### Revision comparison data
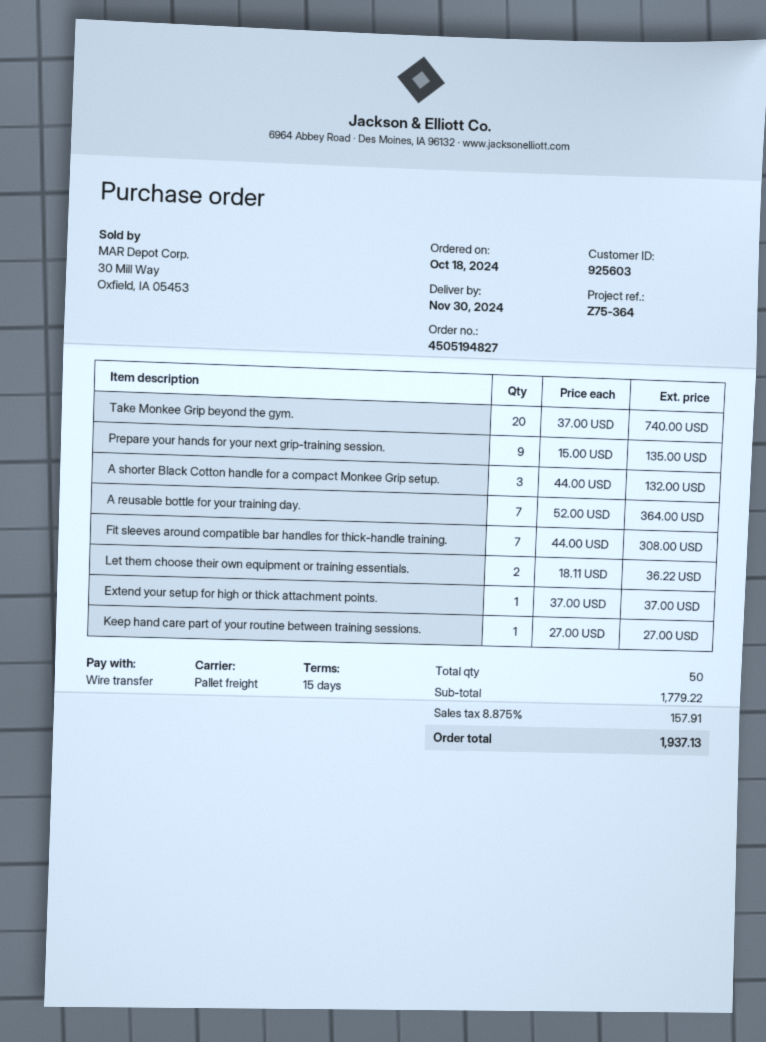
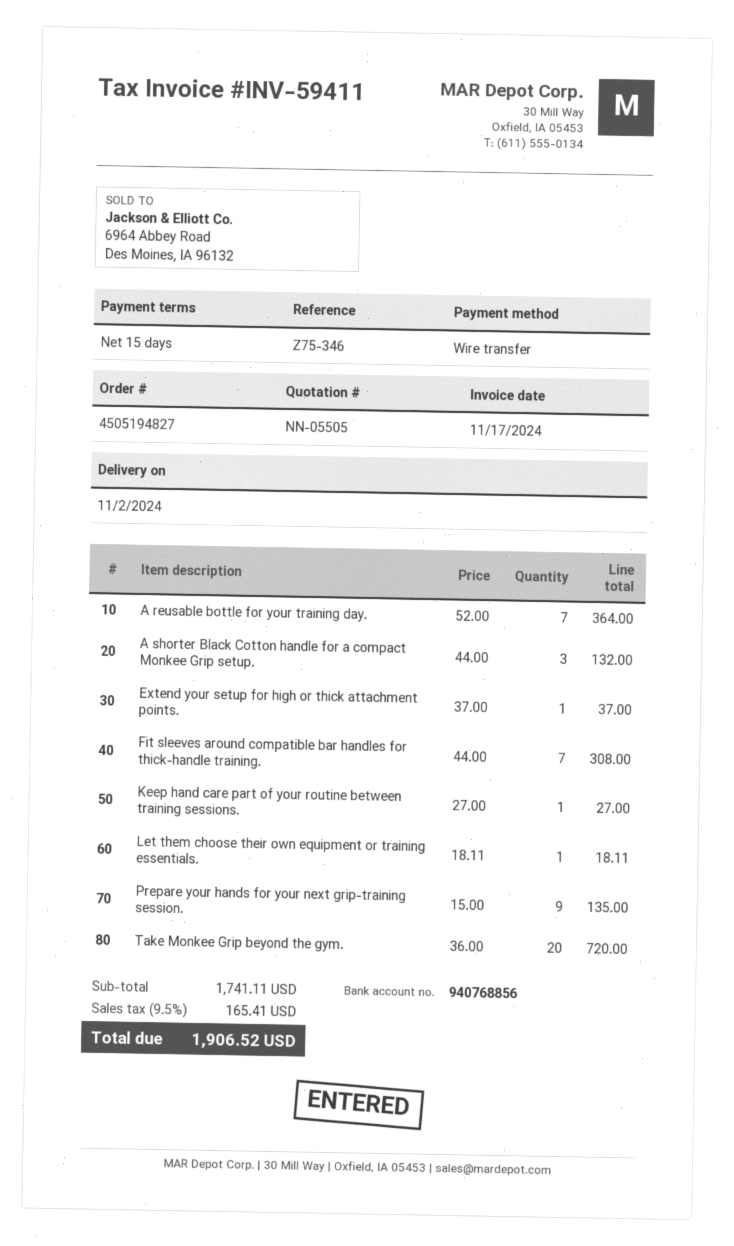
delivery date: 2024-11-30 -> 2024-11-02
reference: Z75-364 -> Z75-346
Take Monkee Grip beyond the gym.: 20 x 37.00 = 740.00 -> 20 x 36.00 = 720.00
Let them choose their own equipment or training essentials.: 2 x 18.11 = 36.22 -> 1 x 18.11 = 18.11
subtotal: 1779.22 -> 1741.11
tax: 8.875% = 157.91 -> 9.5% = 165.41
total: 1937.13 -> 1906.52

### Work order
Retype every entry verbatim and exclude the pictures from the copy.

### Reply
delivery date: 2024-11-30 -> 2024-11-02
reference: Z75-364 -> Z75-346
Take Monkee Grip beyond the gym.: 20 x 37.00 = 740.00 -> 20 x 36.00 = 720.00
Let them choose their own equipment or training essentials.: 2 x 18.11 = 36.22 -> 1 x 18.11 = 18.11
subtotal: 1779.22 -> 1741.11
tax: 8.875% = 157.91 -> 9.5% = 165.41
total: 1937.13 -> 1906.52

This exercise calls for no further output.